> _Your goal_
Return all lines from the entries below in which the word "radius" is present.

> _Working data_
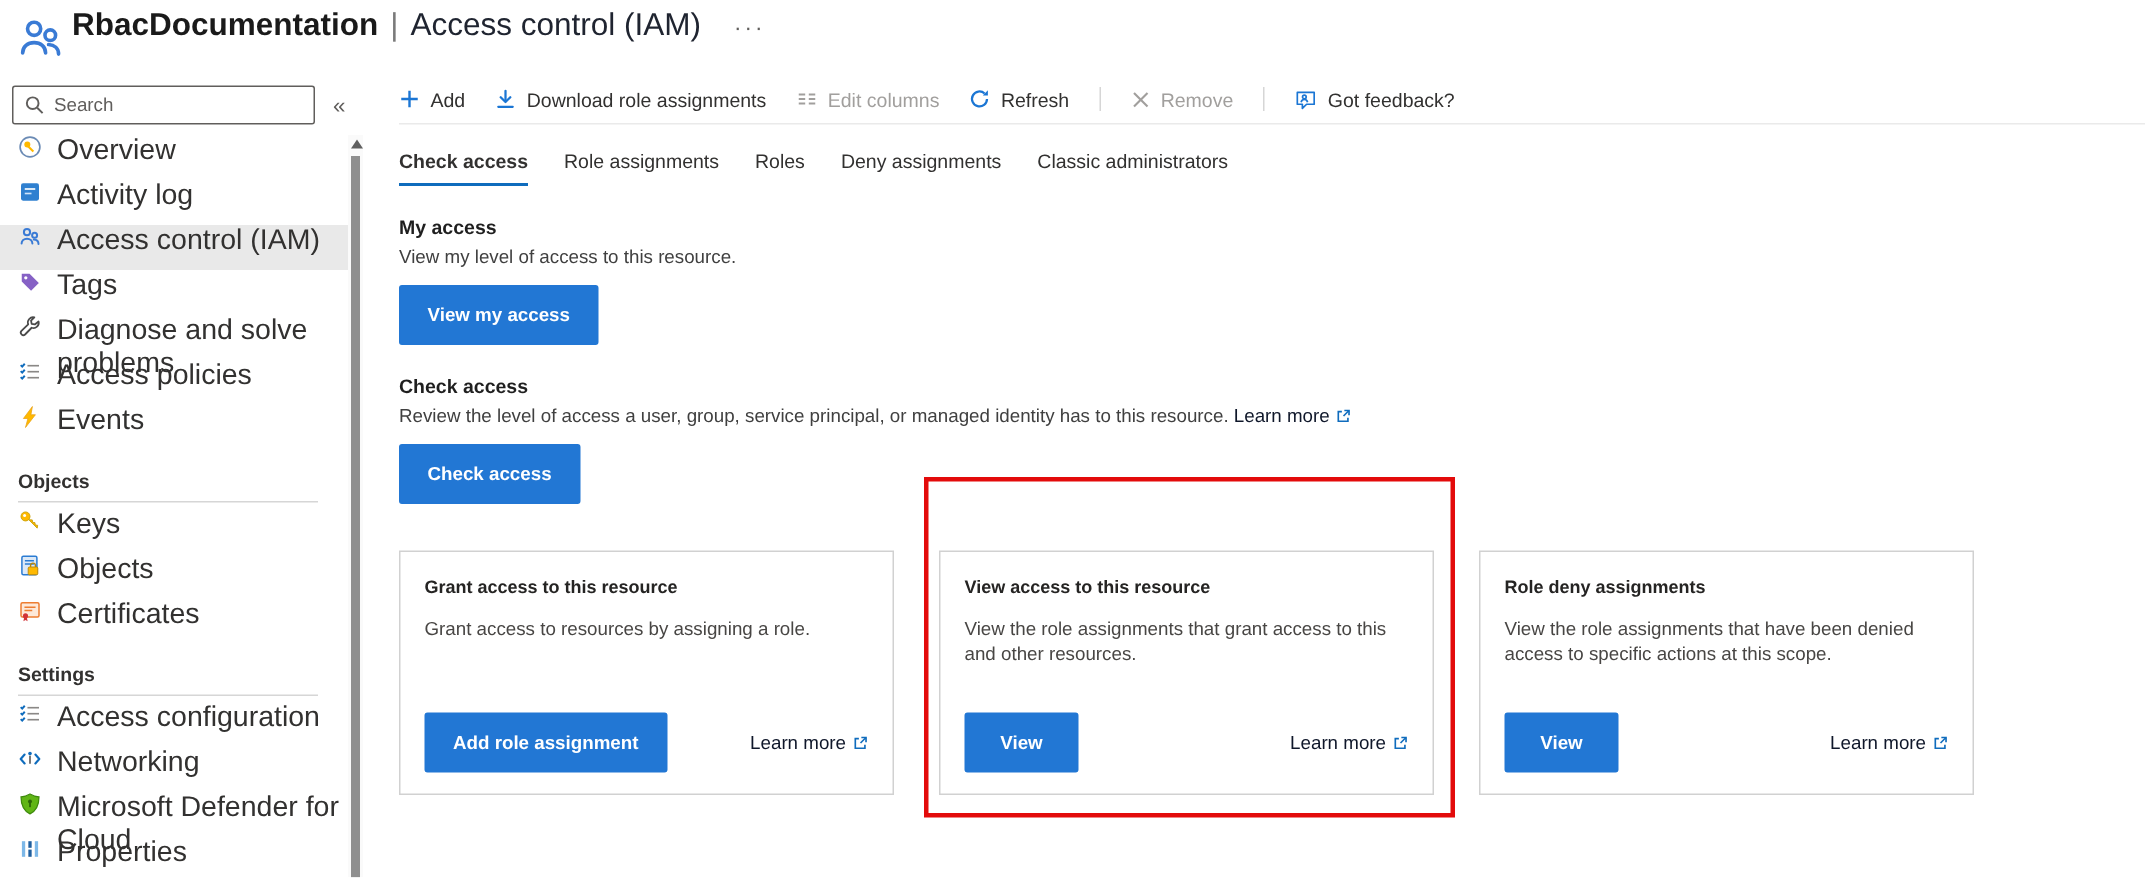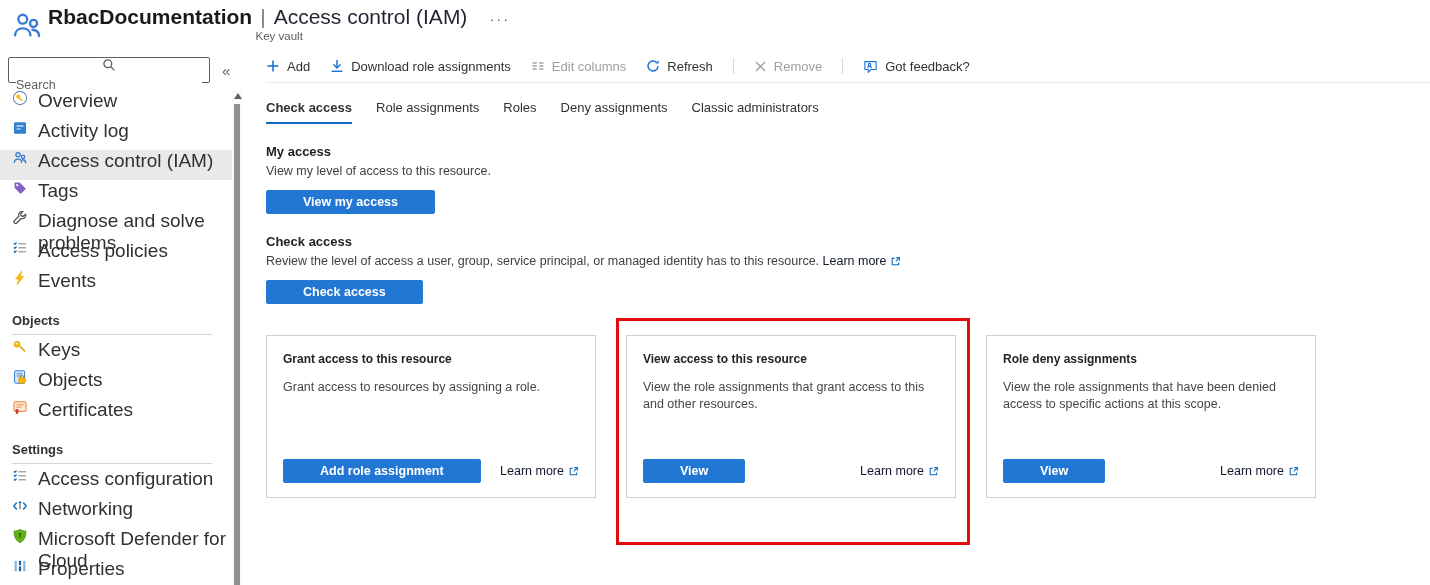--- a/index.html
+++ b/index.html
@@ -89,7 +89,6 @@
         <span class="title-page">Access control (IAM)</span>
         <span class="title-more">···</span>
       </div>
-      <div class="subtitle">Key vault</div>
     </div>
   </div>
 

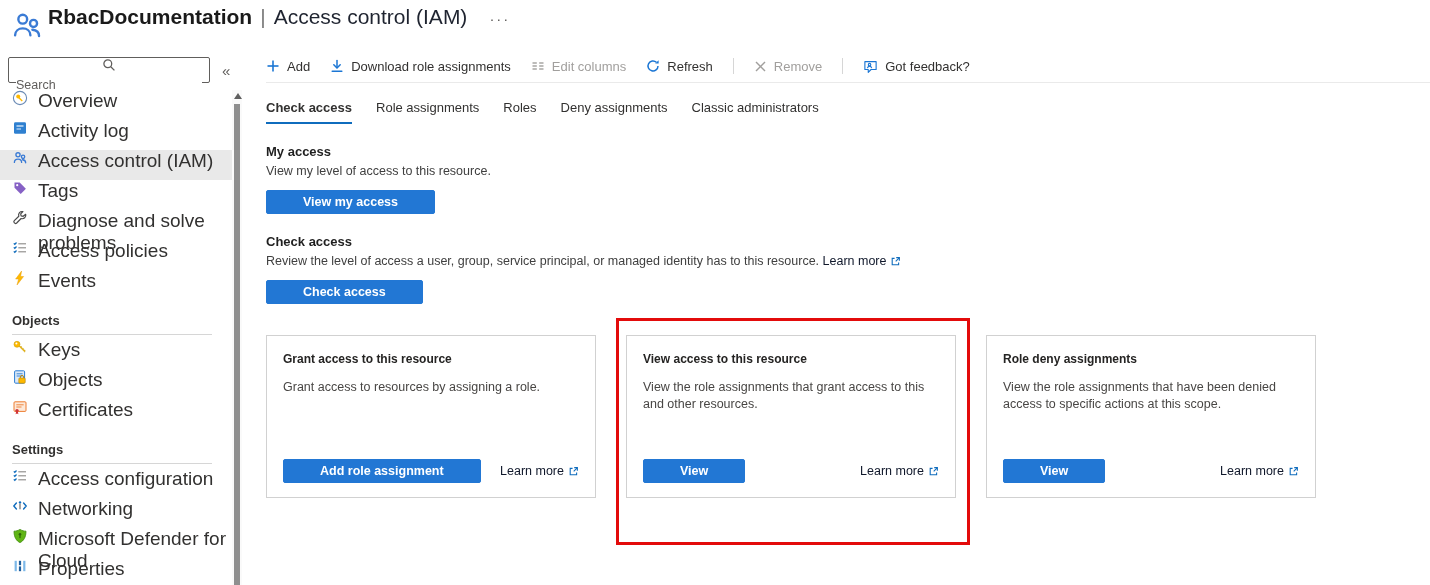--- a/index.html
+++ b/index.html
@@ -21,7 +21,7 @@
   .sidebar { position:absolute; left:0; top:50px; width:232px; bottom:0; }
   .search-row { display:flex; align-items:center; margin:7px 0 0 8px; }
   .search-box { width:202px; height:26px; border:1px solid #605e5c; border-radius:2px;
-    display:flex; align-items:center; gap:6px; padding:0 7px; background:#fff;flex-direction:column; }
+    display:flex; align-items:center; gap:6px; padding:0 7px; background:#fff; }
   .search-box svg { flex:0 0 auto; }
   .search-box input { border:none; outline:none; width:100%; font-size:12.5px;
     font-family:"Liberation Sans", sans-serif; color:#323130; }

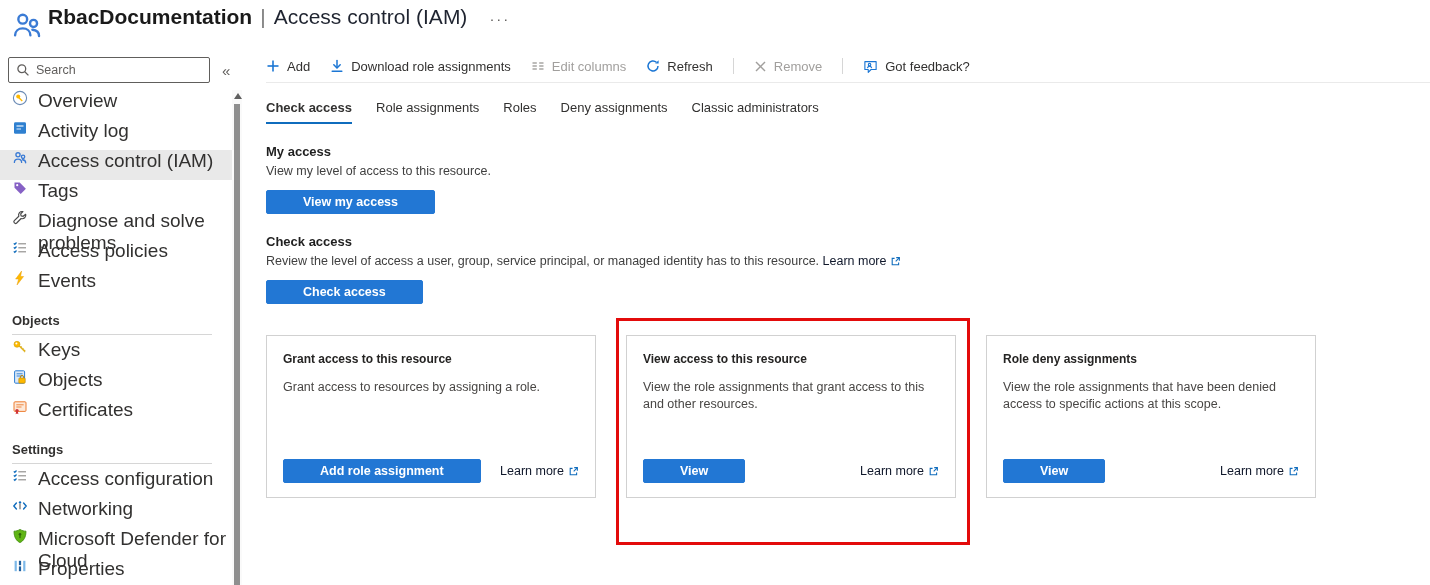--- a/index.html
+++ b/index.html
@@ -52,7 +52,7 @@
   .sec-title { font-size:13px; font-weight:700; color:#1f1f1f; margin-top:20px; }
   .sec-desc { font-size:12.5px; color:#404040; margin-top:5px; }
   .btn-primary { display:inline-flex; align-items:center; justify-content:center; margin-top:12px;
-    height:24px; padding:0 36px; background:#2277d4; border:1px solid #2277d4; border-radius:2px;
+    height:40px; padding:0 18px; background:#2277d4; border:1px solid #2277d4; border-radius:2px;
     color:#fff; font-size:12.5px; font-weight:700; cursor:pointer; font-family:"Liberation Sans", sans-serif; }
   .link { color:#0f172a; cursor:pointer; display:inline-flex; align-items:center; gap:4px; font-size:12.5px; }
   .sec-desc .link { font-size:12.5px; }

> _Written answer_
   .search-box { width:202px; height:26px; border:1px solid #605e5c; border-radius:2px;
-    height:24px; padding:0 36px; background:#2277d4; border:1px solid #2277d4; border-radius:2px;
+    height:40px; padding:0 18px; background:#2277d4; border:1px solid #2277d4; border-radius:2px;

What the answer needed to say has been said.